BEGIN Provided data

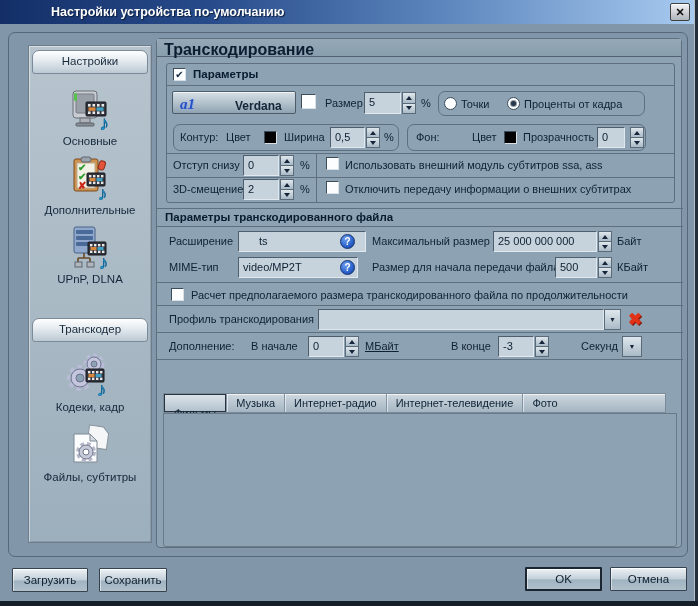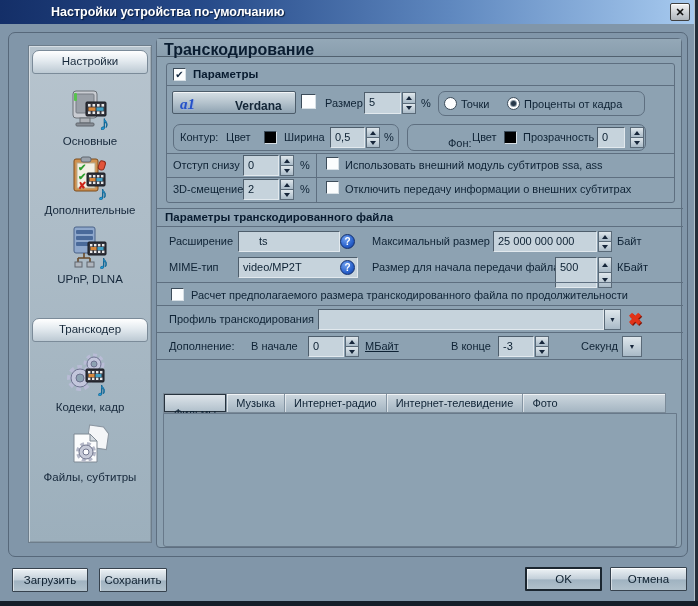--- a/index.html
+++ b/index.html
@@ -263,21 +263,21 @@
                 <i class="tri-up"></i>
               </div>
               <div class="sb">
                 <i class="tri-dn"></i>
               </div>
             </div>
         </div>
         <div class="lbl" style="left:210px;top:6px;">%</div>
       </div>
       <div class="rbox" style="left:240px;top:60px;width:239px;height:27px;">
-        <div class="lbl" style="left:8px;top:12px;margin-left:32px;">Фон:</div>
+        <div class="lbl" style="left:8px;top:6px;">Фон:</div>
         <div class="lbl" style="left:64px;top:6px;">Цвет</div>
         <div class="swatch" style="left:96px;top:6px;"></div>
         <div class="lbl" style="left:115px;top:6px;">Прозрачность</div>
         <div class="input" style="left:189px;top:2px;width:28px;height:21px;">0</div>
         <div class="spin" style="left:222px;top:2px;width:14px;height:21px;">
           <div class="spin-btns" style="margin-left:0;">
               <div class="sb">
                 <i class="tri-up"></i>
               </div>
               <div class="sb">
@@ -323,21 +323,21 @@
       <div class="lbl" style="left:133px;top:119px;">%</div>
       <div class="cb" style="left:159px;top:117px;"></div>
       <div class="lbl" style="left:178px;top:119px;">Отключить передачу информации о внешних субтитрах</div>
     </div>
 
     <div style="position:absolute;left:0;top:169px;width:526px;height:152px;border-top:1px solid #5e6f80;border-bottom:1px solid #5e6f80;">
       <div class="blbl" style="left:8px;top:2px;">Параметры транскодированного файла</div>
       <div class="sep" style="top:17px;"></div>
 
       <div class="lbl" style="left:12px;top:26px;">Расширение</div>
-      <div class="input" style="left:81px;top:22px;width:102px;padding-left:20px;">ts</div>
+      <div class="input" style="left:81px;top:22px;width:128px;padding-left:20px;">ts</div>
       <div class="help-btn" style="left:183px;top:25px;">
           <span>?</span>
         </div>
       <div class="lbl" style="left:215px;top:26px;">Максимальный размер</div>
       <div class="spin" style="left:336px;top:22px;width:119px;height:21px;">
         <div class="spin-val">25 000 000 000</div>
         <div class="spin-btns">
             <div class="sb">
               <i class="tri-up"></i>
             </div>
@@ -347,21 +347,21 @@
           </div>
       </div>
       <div class="lbl" style="left:460px;top:26px;">Байт</div>
 
       <div class="lbl" style="left:12px;top:52px;">MIME-тип</div>
       <div class="input" style="left:81px;top:48px;width:120px;">video/MP2T</div>
       <div class="help-btn" style="left:183px;top:51px;">
           <span>?</span>
         </div>
       <div class="lbl" style="left:215px;top:52px;">Размер для начала передачи файла</div>
-      <div class="spin" style="left:398px;top:48px;width:57px;height:31px;">
+      <div class="spin" style="left:398px;top:48px;width:57px;height:21px;">
         <div class="spin-val">500</div>
         <div class="spin-btns">
             <div class="sb">
               <i class="tri-up"></i>
             </div>
             <div class="sb">
               <i class="tri-dn"></i>
             </div>
           </div>
       </div>

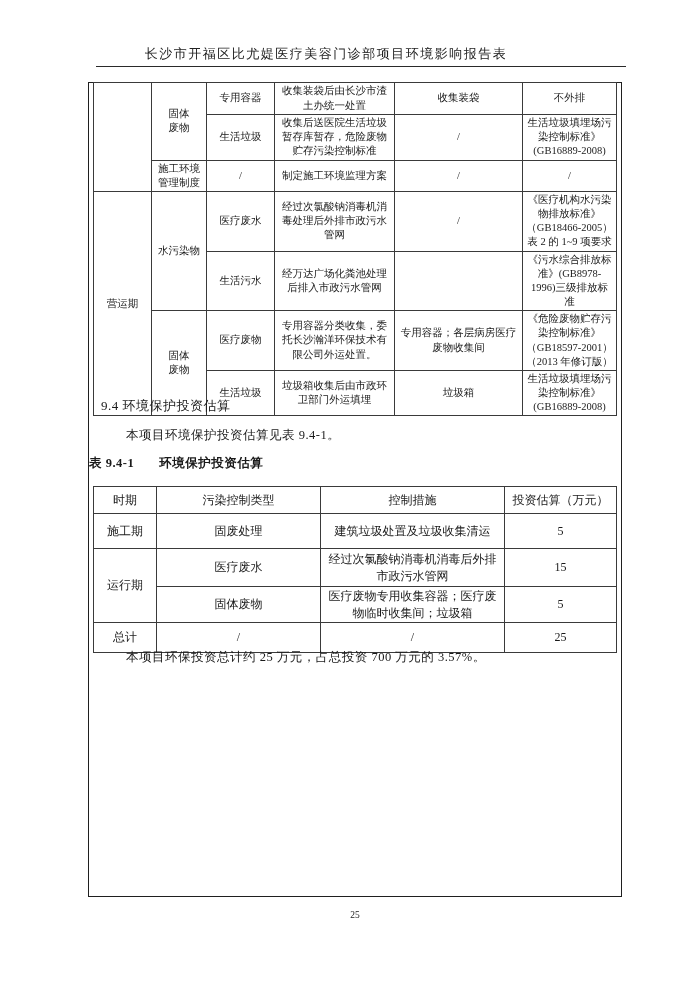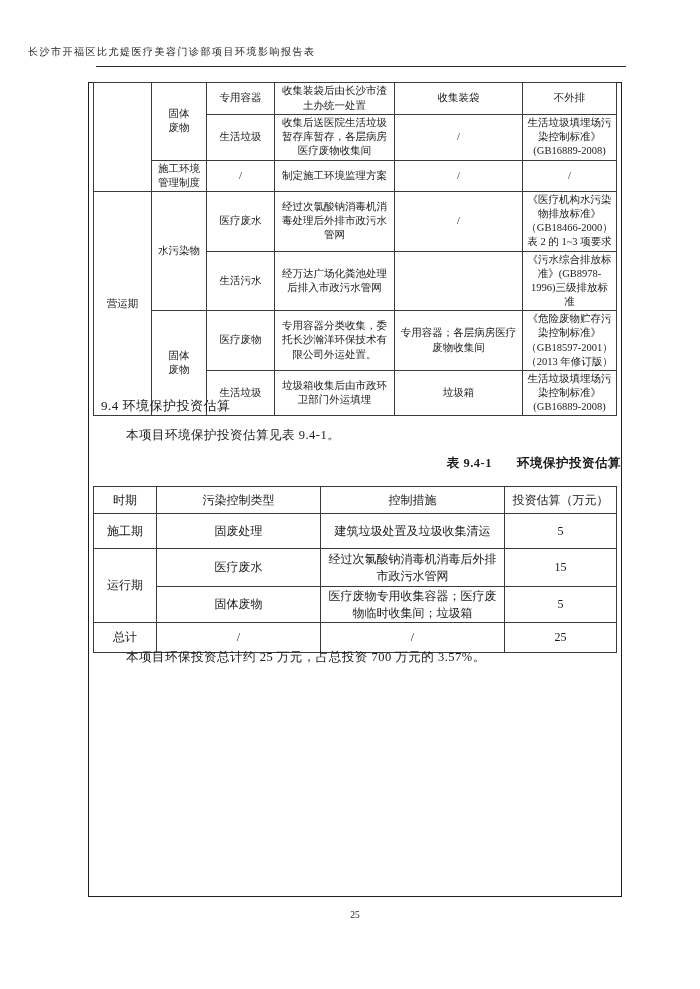--- a/index.html
+++ b/index.html
@@ -3,21 +3,21 @@
 <meta charset="utf-8">
 <style>
   html,body { margin:0; padding:0; background:#ffffff; }
   .page {
     position:relative; width:700px; height:989px; background:#ffffff;
     font-family:"Liberation Serif","DejaVu Serif",serif; color:#1a1a1a;
     overflow:hidden;
   }
   .doc-header {
     position:absolute; top:45px; left:0; right:76px;
-    text-align:left; font-size:10px; letter-spacing:1.5px; color:#222;margin-left:28px;
+    text-align:center; font-size:13px; letter-spacing:1.5px; color:#222;margin-left:28px;
   }
   .header-rule {
     position:absolute; top:66px; left:96px; width:530px;
     border-top:1.5px solid #2a2a2a; height:0;
   }
   .frame {
     position:absolute; left:88px; top:82px; width:534px; height:815px;
     border:1.5px solid #1f1f1f; box-sizing:border-box;
   }
   table { border-collapse:collapse; table-layout:fixed; position:absolute; left:4px; }
@@ -42,21 +42,21 @@
   table.t2 tr.r4 { height:30px; }
   .sec-heading {
     position:absolute; left:12px; top:314px; font-size:13px; font-weight:normal;
     letter-spacing:0.5px;
   }
   .sec-intro {
     position:absolute; left:12px; top:344px; right:12px; font-size:12.5px;
     text-indent:2em; letter-spacing:0.5px;
   }
   .table-caption {
-    position:absolute; left:0; top:372px; width:100%; text-align:right;
+    position:absolute; left:0; top:372px; width:100%; text-align:left;
     font-size:12.5px; font-weight:bold; letter-spacing:0.5px;
   }
   .table-caption .cap-title { margin-left:2em; }
   .note {
     position:absolute; left:12px; top:566px; right:20px; font-size:12.5px;
     text-indent:2em; letter-spacing:0.5px;
   }
   .page-number {
     position:absolute; top:910px; left:0; width:710px; text-align:center;
     font-size:9.5px; color:#222;
@@ -86,38 +86,38 @@
         <td rowspan="3"></td>
         <td rowspan="2">固体
 废物</td>
         <td>专用容器</td>
         <td>收集装袋后由长沙市渣土办统一处置</td>
         <td>收集装袋</td>
         <td>不外排</td>
       </tr>
       <tr class="r2">
         <td>生活垃圾</td>
-        <td>收集后送医院生活垃圾暂存库暂存，各层病房医疗废物收集间</td>
+        <td>收集后送医院生活垃圾暂存库暂存，危险废物贮存污染控制标准</td>
         <td>/</td>
         <td>生活垃圾填埋场污染控制标准》(GB16889-2008)</td>
       </tr>
       <tr class="r3">
         <td>施工环境管理制度</td>
         <td>/</td>
         <td>制定施工环境监理方案</td>
         <td>/</td>
         <td>/</td>
       </tr>
       <tr class="r4">
         <td rowspan="4">营运期</td>
         <td rowspan="2">水污染物</td>
         <td>医疗废水</td>
         <td>经过次氯酸钠消毒机消毒处理后外排市政污水管网</td>
         <td>/</td>
-        <td>《医疗机构水污染物排放标准》（GB18466-2000）表 2 的 1~3 项要求</td>
+        <td>《医疗机构水污染物排放标准》（GB18466-2005）表 2 的 1~9 项要求</td>
       </tr>
       <tr class="r5">
         <td>生活污水</td>
         <td>经万达广场化粪池处理后排入市政污水管网</td>
         <td></td>
         <td>《污水综合排放标准》(GB8978-1996)三级排放标准</td>
       </tr>
       <tr class="r6">
         <td rowspan="2">固体
 废物</td>

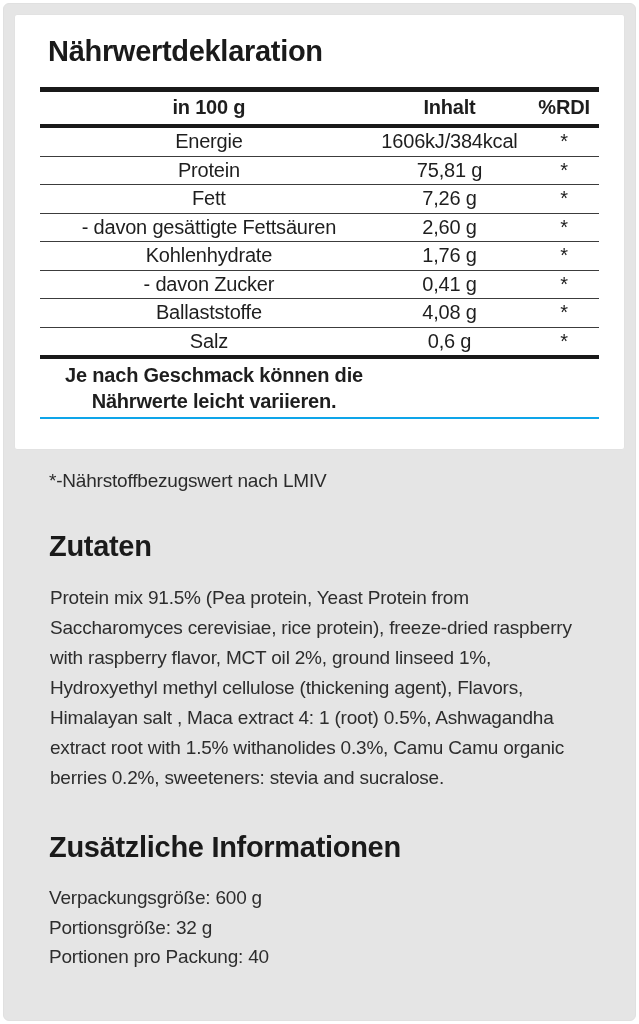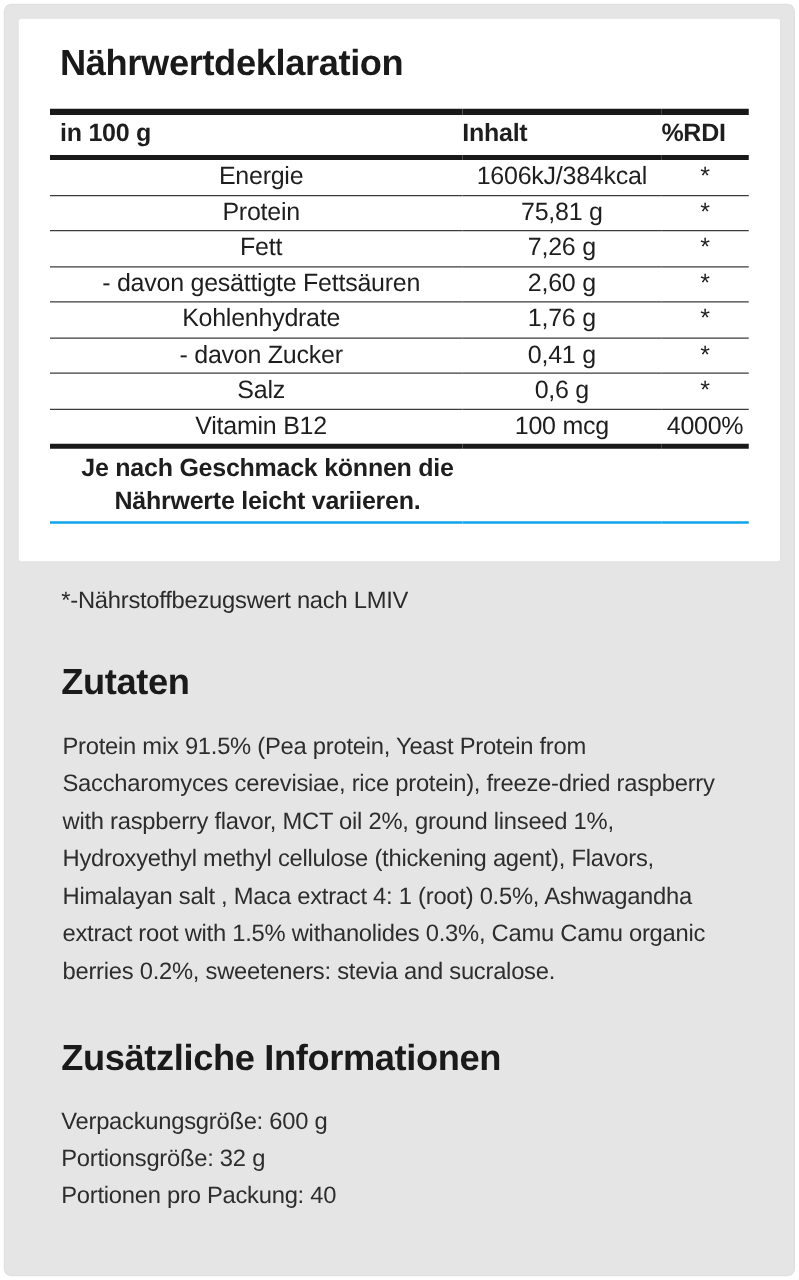--- a/index.html
+++ b/index.html
@@ -9,21 +9,21 @@
     background: #e5e5e5; border: 1px solid #e0e0e0; border-radius: 6px; }
 
   .card { margin: 10px 10px 0 10px; background: #ffffff; border: 1px solid #e2e2e2;
     border-radius: 3px; padding: 20px 25px 30px 25px; }
   .card h2 { font-size: 29px; line-height: 33px; font-weight: 700; color: #1a1a1a;
     letter-spacing: -0.3px; margin: 0 0 19px 8px; }
 
   table { width: 100%; border-collapse: collapse; table-layout: fixed; color: #1e1e1e; }
   col.w1 { width: 59%; } col.w2 { width: 28.5%; } col.w3 { width: 12.5%; }
   thead tr { border-top: 5px solid #191919; border-bottom: 4px solid #191919; }
-  th { font-size: 20px; font-weight: 700; text-align: left; padding: 4px 0 5px 0;
+  th { font-size: 20px; font-weight: 700; text-align: center; padding: 4px 0 5px 0;
     letter-spacing: -0.2px; }
   th.c1 { padding-left: 8px; }
   tbody tr { border-bottom: 1.5px solid #3c3c3c; }
   tbody tr:last-of-type { border-bottom: 4px solid #191919; }
   td { font-size: 20px; letter-spacing: -0.2px; padding: 2px 0 2.5px 0; height: 28px;
     white-space: nowrap; overflow: visible; text-align: center; }
   td.c1 { padding-left: 8px; }
   tfoot tr { border-bottom: 2px solid #0ea5e9; font-weight: bold; }
   .table-note { max-width: 340px; font-size: 20px; line-height: 26px; letter-spacing: -0.2px;
     padding: 3px 0 3px 8px; white-space: normal; color: #1e1e1e; }
@@ -81,28 +81,28 @@
             <td class="c1">Kohlenhydrate</td>
             <td class="c2">1,76 g</td>
             <td class="c3">*</td>
           </tr>
           <tr>
             <td class="c1">- davon Zucker</td>
             <td class="c2">0,41 g</td>
             <td class="c3">*</td>
           </tr>
           <tr>
+            <td class="c1">Ballaststoffe</td>
+            <td class="c2">4,08 g</td>
+            <td class="c3">*</td>
+          </tr>
+          <tr>
             <td class="c1">Salz</td>
             <td class="c2">0,6 g</td>
             <td class="c3">*</td>
-          </tr>
-          <tr>
-            <td class="c1">Vitamin B12</td>
-            <td class="c2">100 mcg</td>
-            <td class="c3">4000%</td>
           </tr>
         </tbody>
       <tfoot>
         <tr>
           <td colspan="3" style="height:auto; padding:0;">
             <div class="table-note">Je nach Geschmack können die Nährwerte leicht variieren.</div>
           </td>
         </tr>
       </tfoot>
     </table>

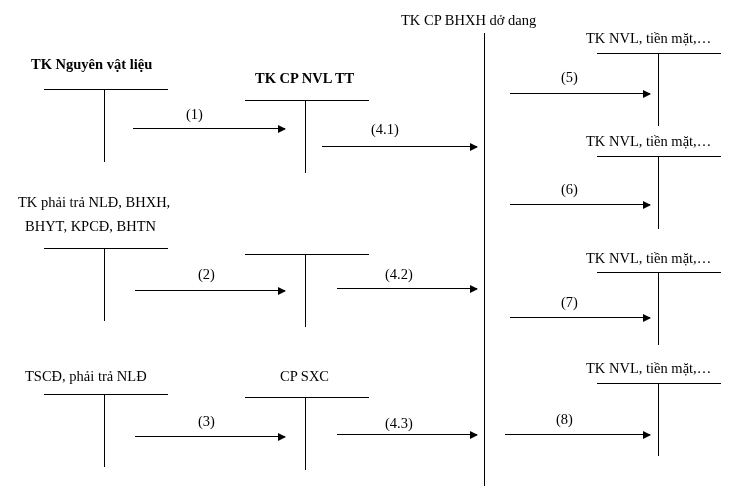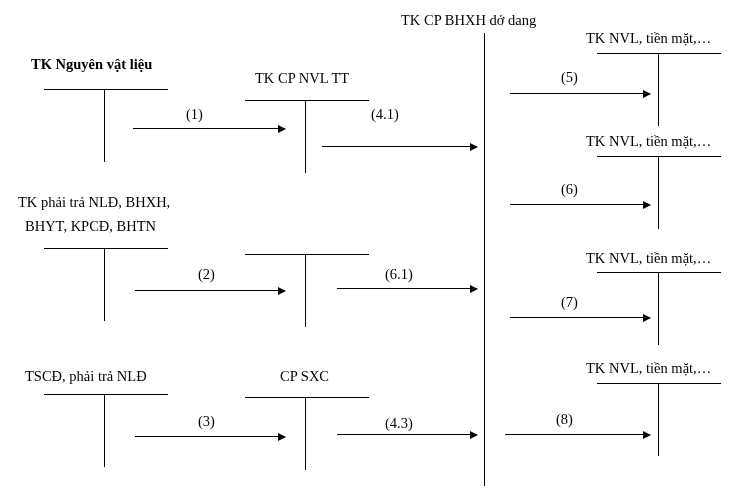--- a/index.html
+++ b/index.html
@@ -75,21 +75,21 @@
 
   <div class="label" style="left:18px; top:192px;">TK phải trả NLĐ, BHXH,</div>
   <div class="label" style="left:25px; top:216px;">BHYT, KPCĐ, BHTN</div>
   <div class="t-account-line t-h" style="left:44px; top:248px; width:124px;"></div>
   <div class="t-account-line t-v" style="left:104px; top:248px; height:73px;"></div>
 
   <div class="label" style="left:25px; top:366px;">TSCĐ, phải trả NLĐ</div>
   <div class="t-account-line t-h" style="left:44px; top:394px; width:124px;"></div>
   <div class="t-account-line t-v" style="left:104px; top:394px; height:73px;"></div>
 
-  <div class="label" style="left:255px; top:68px;">TK CP NVL TT</div>
+  <div class="label" style="left:255px; top:68px;font-weight:bold;">TK CP NVL TT</div>
   <div class="t-account-line t-h" style="left:245px; top:100px; width:124px;"></div>
   <div class="t-account-line t-v" style="left:305px; top:100px; height:73px;"></div>
 
   <div class="t-account-line t-h" style="left:245px; top:254px; width:124px;"></div>
   <div class="t-account-line t-v" style="left:305px; top:254px; height:73px;"></div>
 
   <div class="label" style="left:280px; top:366px;">CP SXC</div>
   <div class="t-account-line t-h" style="left:245px; top:397px; width:124px;"></div>
   <div class="t-account-line t-v" style="left:305px; top:397px; height:73px;"></div>
 
@@ -105,27 +105,27 @@
   <div class="t-account-line t-h" style="left:597px; top:272px; width:124px;"></div>
   <div class="t-account-line t-v" style="left:658px; top:272px; height:73px;"></div>
 
   <div class="label" style="left:586px; top:358px;">TK NVL, tiền mặt,…</div>
   <div class="t-account-line t-h" style="left:597px; top:383px; width:124px;"></div>
   <div class="t-account-line t-v" style="left:658px; top:383px; height:73px;"></div>
 
   <div class="arrow-label" style="left:186px; top:105px;">(1)</div>
   <div class="arrow" style="left:133px; top:128px; width:152px;"></div>
 
-  <div class="arrow-label" style="left:371px; top:105px;">(4.1)</div>
+  <div class="arrow-label" style="left:371px; top:120px;">(4.1)</div>
   <div class="arrow" style="left:322px; top:146px; width:155px;"></div>
 
   <div class="arrow-label" style="left:198px; top:265px;">(2)</div>
   <div class="arrow" style="left:135px; top:290px; width:150px;"></div>
 
-  <div class="arrow-label" style="left:385px; top:265px;">(6.1)</div>
+  <div class="arrow-label" style="left:385px; top:265px;">(4.2)</div>
   <div class="arrow" style="left:337px; top:288px; width:140px;"></div>
 
   <div class="arrow-label" style="left:198px; top:412px;">(3)</div>
   <div class="arrow" style="left:135px; top:436px; width:150px;"></div>
 
   <div class="arrow-label" style="left:385px; top:414px;">(4.3)</div>
   <div class="arrow" style="left:337px; top:434px; width:140px;"></div>
 
   <div class="arrow-label" style="left:561px; top:68px;">(5)</div>
   <div class="arrow" style="left:510px; top:93px; width:140px;"></div>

END Provided data

● What you should do:
Determine the number of lines in the records that include the string "collapse", and respond with that number only.

● Output below:
2